- Opening Delimiter -

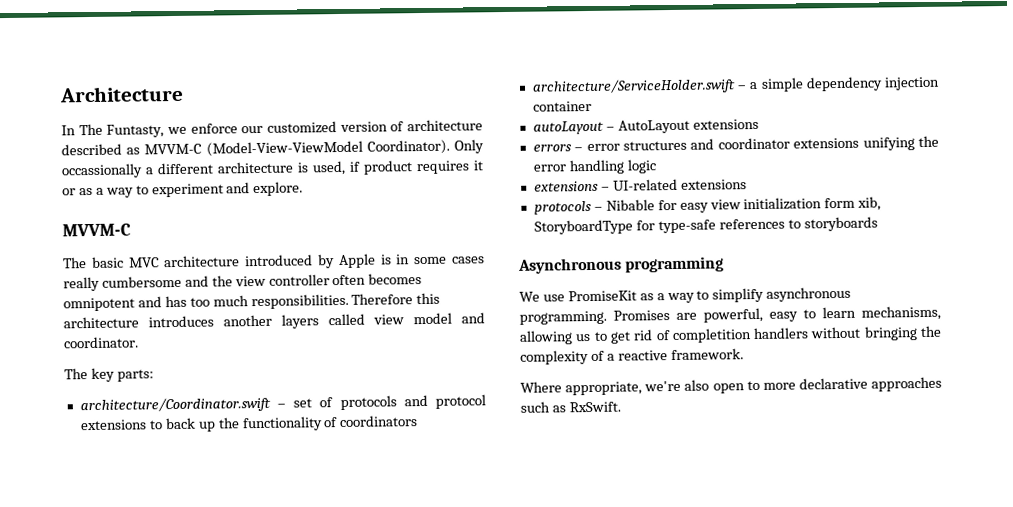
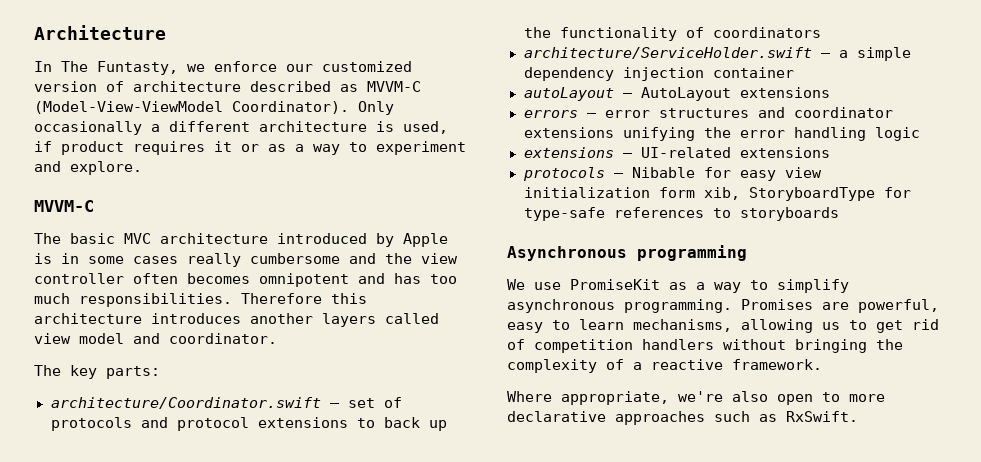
- Only occassionally a different architecture is used, if product requires it or as a way to experiment and explore.
+ Only occasionally a different architecture is used, if product requires it or as a way to experiment and explore.
- Promises are powerful, easy to learn mechanisms, allowing us to get rid of completition handlers without bringing the complexity of a reactive framework.
+ Promises are powerful, easy to learn mechanisms, allowing us to get rid of competition handlers without bringing the complexity of a reactive framework.

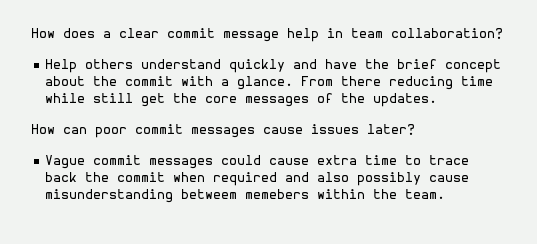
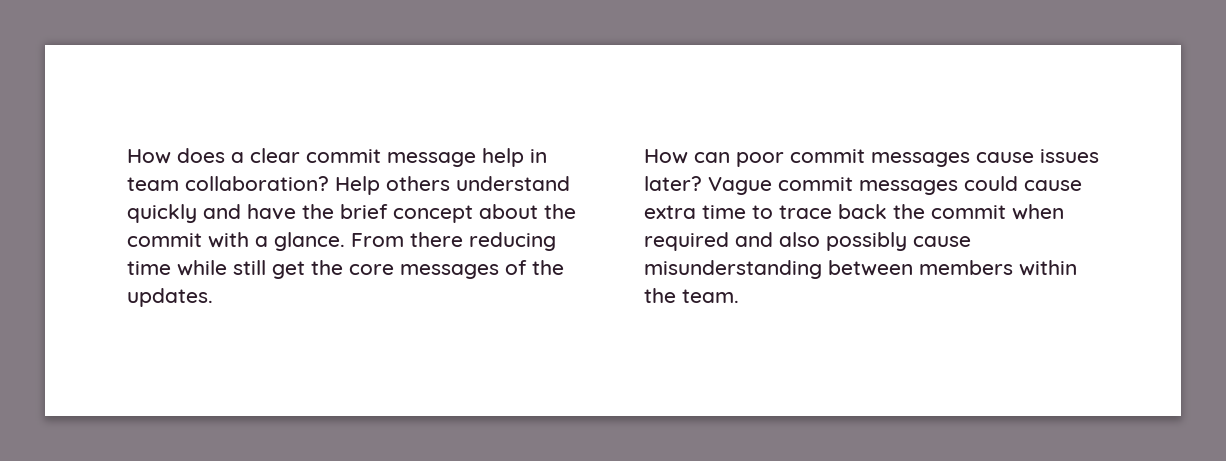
- How does a clear commit message help in team collaboration?
- Help others understand quickly and have the brief concept about the commit with a glance.
+ How does a clear commit message help in team collaboration? Help others understand quickly and have the brief concept about the commit with a glance.
- How can poor commit messages cause issues later?
- Vague commit messages could cause extra time to trace back the commit when required and also possibly cause misunderstanding betweem memebers within the team.
+ How can poor commit messages cause issues later? Vague commit messages could cause extra time to trace back the commit when required and also possibly cause misunderstanding between members within the team.

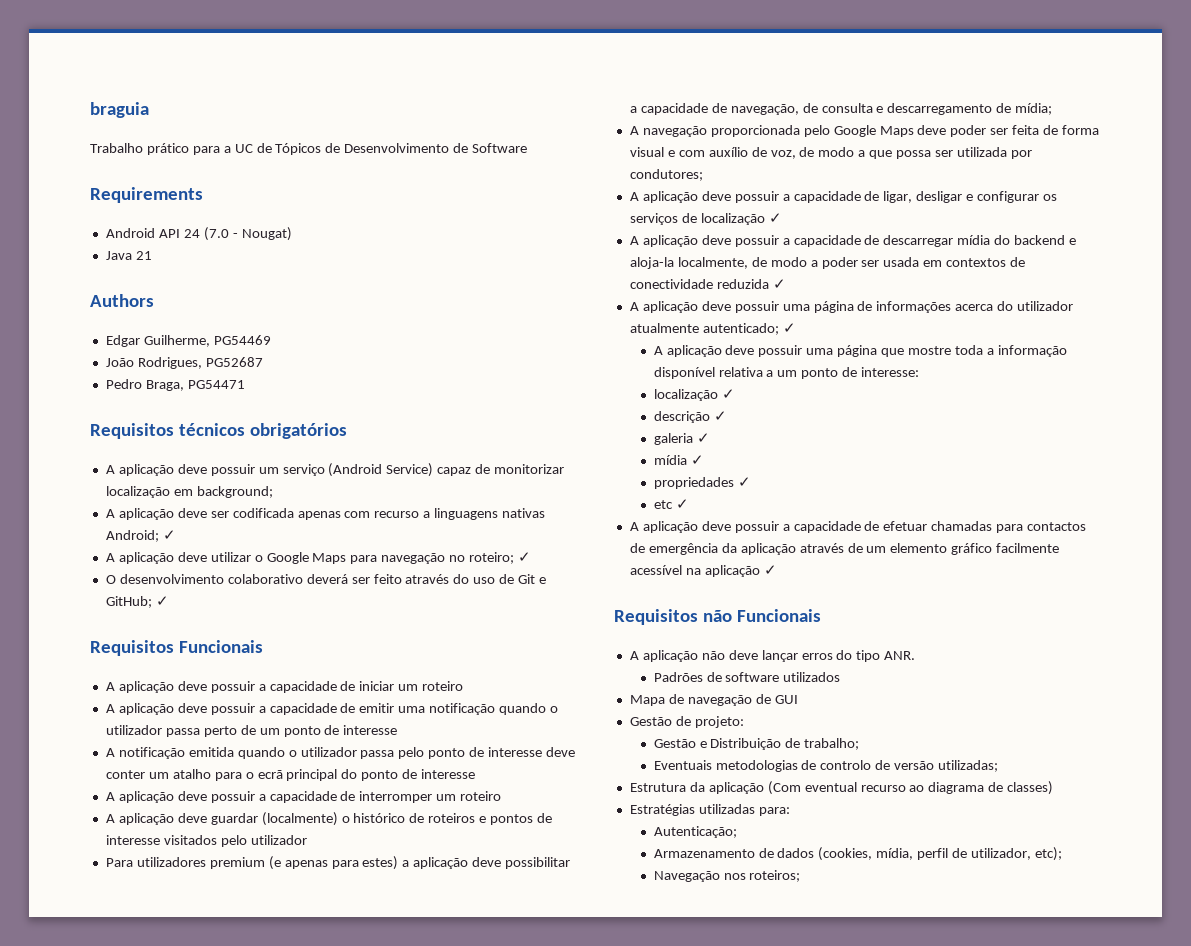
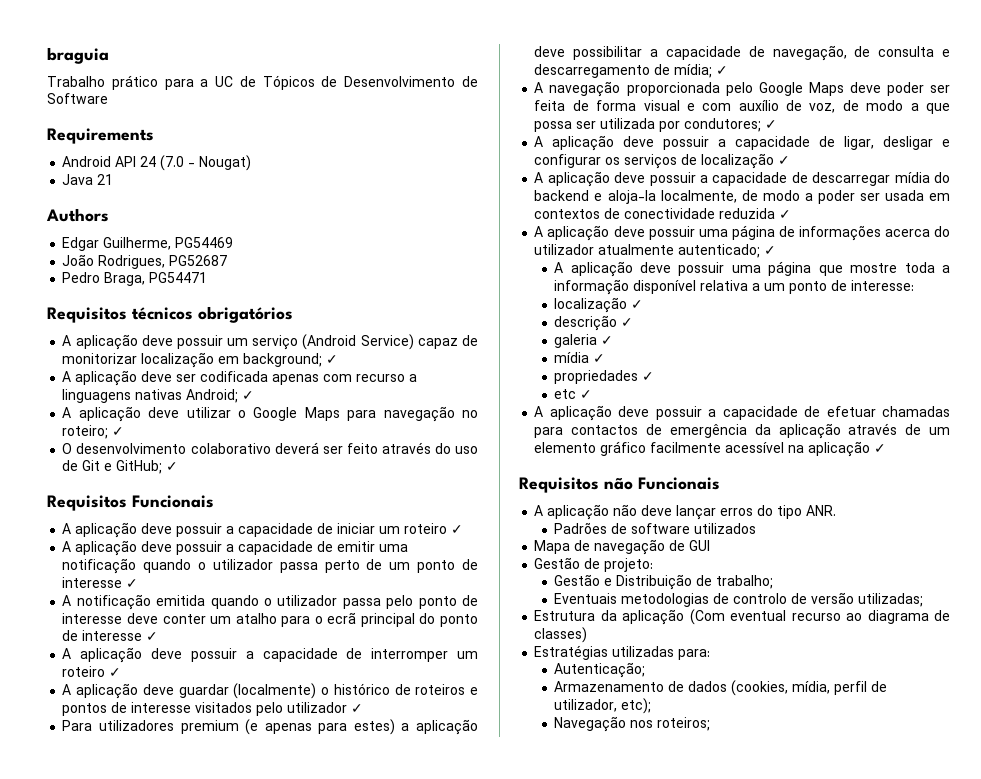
- A aplicação deve possuir um serviço (Android Service) capaz de monitorizar localização em background;
+ A aplicação deve possuir um serviço (Android Service) capaz de monitorizar localização em background; ✓
- A aplicação deve possuir a capacidade de iniciar um roteiro
+ A aplicação deve possuir a capacidade de iniciar um roteiro ✓
- A aplicação deve possuir a capacidade de emitir uma notificação quando o utilizador passa perto de um ponto de interesse
+ A aplicação deve possuir a capacidade de emitir uma notificação quando o utilizador passa perto de um ponto de interesse ✓
- A notificação emitida quando o utilizador passa pelo ponto de interesse deve conter um atalho para o ecrã principal do ponto de interesse
+ A notificação emitida quando o utilizador passa pelo ponto de interesse deve conter um atalho para o ecrã principal do ponto de interesse ✓
- A aplicação deve possuir a capacidade de interromper um roteiro
+ A aplicação deve possuir a capacidade de interromper um roteiro ✓
- A aplicação deve guardar (localmente) o histórico de roteiros e pontos de interesse visitados pelo utilizador
+ A aplicação deve guardar (localmente) o histórico de roteiros e pontos de interesse visitados pelo utilizador ✓
- Para utilizadores premium (e apenas para estes) a aplicação deve possibilitar a capacidade de navegação, de consulta e descarregamento de mídia;
+ Para utilizadores premium (e apenas para estes) a aplicação deve possibilitar a capacidade de navegação, de consulta e descarregamento de mídia; ✓
- A navegação proporcionada pelo Google Maps deve poder ser feita de forma visual e com auxílio de voz, de modo a que possa ser utilizada por condutores;
+ A navegação proporcionada pelo Google Maps deve poder ser feita de forma visual e com auxílio de voz, de modo a que possa ser utilizada por condutores; ✓

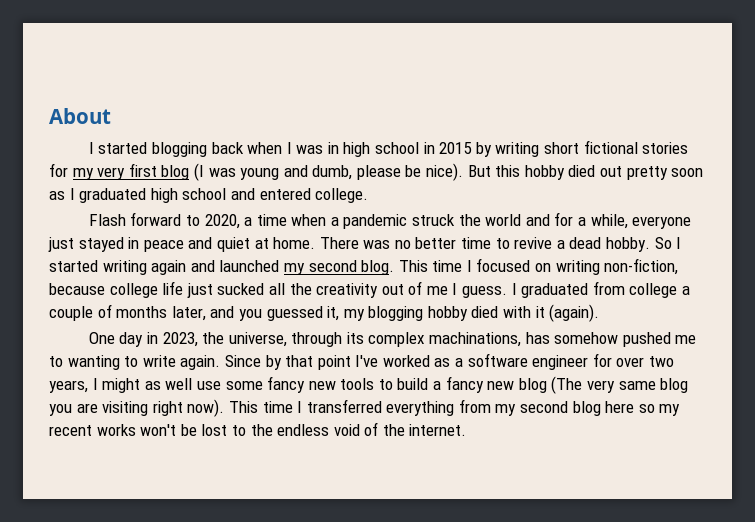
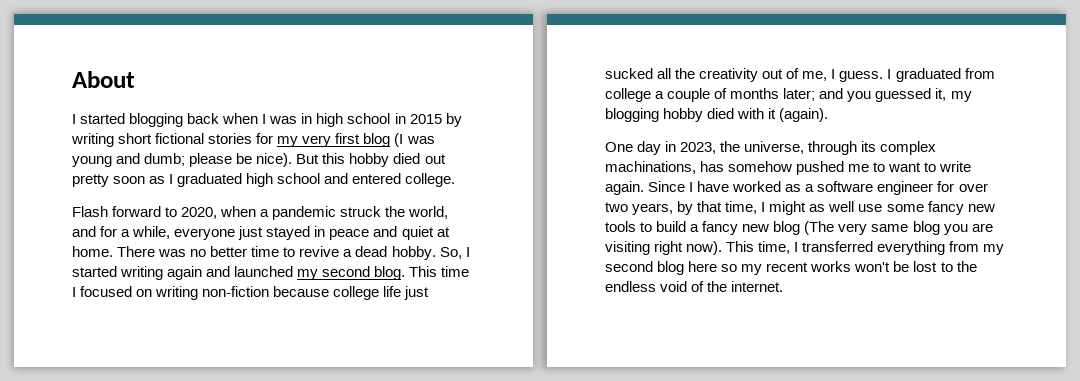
- I started blogging back when I was in high school in 2015 by writing short fictional stories for my very first blog (I was young and dumb, please be nice).
+ I started blogging back when I was in high school in 2015 by writing short fictional stories for my very first blog (I was young and dumb; please be nice).
- Flash forward to 2020, a time when a pandemic struck the world and for a while, everyone just stayed in peace and quiet at home.
+ Flash forward to 2020, when a pandemic struck the world, and for a while, everyone just stayed in peace and quiet at home.
- So I started writing again and launched my second blog.
+ So, I started writing again and launched my second blog.
- This time I focused on writing non-fiction, because college life just sucked all the creativity out of me I guess.
+ This time I focused on writing non-fiction because college life just sucked all the creativity out of me, I guess.
- I graduated from college a couple of months later, and you guessed it, my blogging hobby died with it (again).
+ I graduated from college a couple of months later; and you guessed it, my blogging hobby died with it (again).
- One day in 2023, the universe, through its complex machinations, has somehow pushed me to wanting to write again.
+ One day in 2023, the universe, through its complex machinations, has somehow pushed me to want to write again.
- Since by that point I've worked as a software engineer for over two years, I might as well use some fancy new tools to build a fancy new blog (The very same blog you are visiting right now).
+ Since I have worked as a software engineer for over two years, by that time, I might as well use some fancy new tools to build a fancy new blog (The very same blog you are visiting right now).
- This time I transferred everything from my second blog here so my recent works won't be lost to the endless void of the internet.
+ This time, I transferred everything from my second blog here so my recent works won't be lost to the endless void of the internet.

- Closing Delimiter -

## [Action item]
In the material above, which lines fall between the one holding "- A notificação" and the one holding "dumb; please be nice).", inclusive? Print exactly those, with the pictures left out.

## [Solution to this problem]
- A notificação emitida quando o utilizador passa pelo ponto de interesse deve conter um atalho para o ecrã principal do ponto de interesse
+ A notificação emitida quando o utilizador passa pelo ponto de interesse deve conter um atalho para o ecrã principal do ponto de interesse ✓
- A aplicação deve possuir a capacidade de interromper um roteiro
+ A aplicação deve possuir a capacidade de interromper um roteiro ✓
- A aplicação deve guardar (localmente) o histórico de roteiros e pontos de interesse visitados pelo utilizador
+ A aplicação deve guardar (localmente) o histórico de roteiros e pontos de interesse visitados pelo utilizador ✓
- Para utilizadores premium (e apenas para estes) a aplicação deve possibilitar a capacidade de navegação, de consulta e descarregamento de mídia;
+ Para utilizadores premium (e apenas para estes) a aplicação deve possibilitar a capacidade de navegação, de consulta e descarregamento de mídia; ✓
- A navegação proporcionada pelo Google Maps deve poder ser feita de forma visual e com auxílio de voz, de modo a que possa ser utilizada por condutores;
+ A navegação proporcionada pelo Google Maps deve poder ser feita de forma visual e com auxílio de voz, de modo a que possa ser utilizada por condutores; ✓

- I started blogging back when I was in high school in 2015 by writing short fictional stories for my very first blog (I was young and dumb, please be nice).
+ I started blogging back when I was in high school in 2015 by writing short fictional stories for my very first blog (I was young and dumb; please be nice).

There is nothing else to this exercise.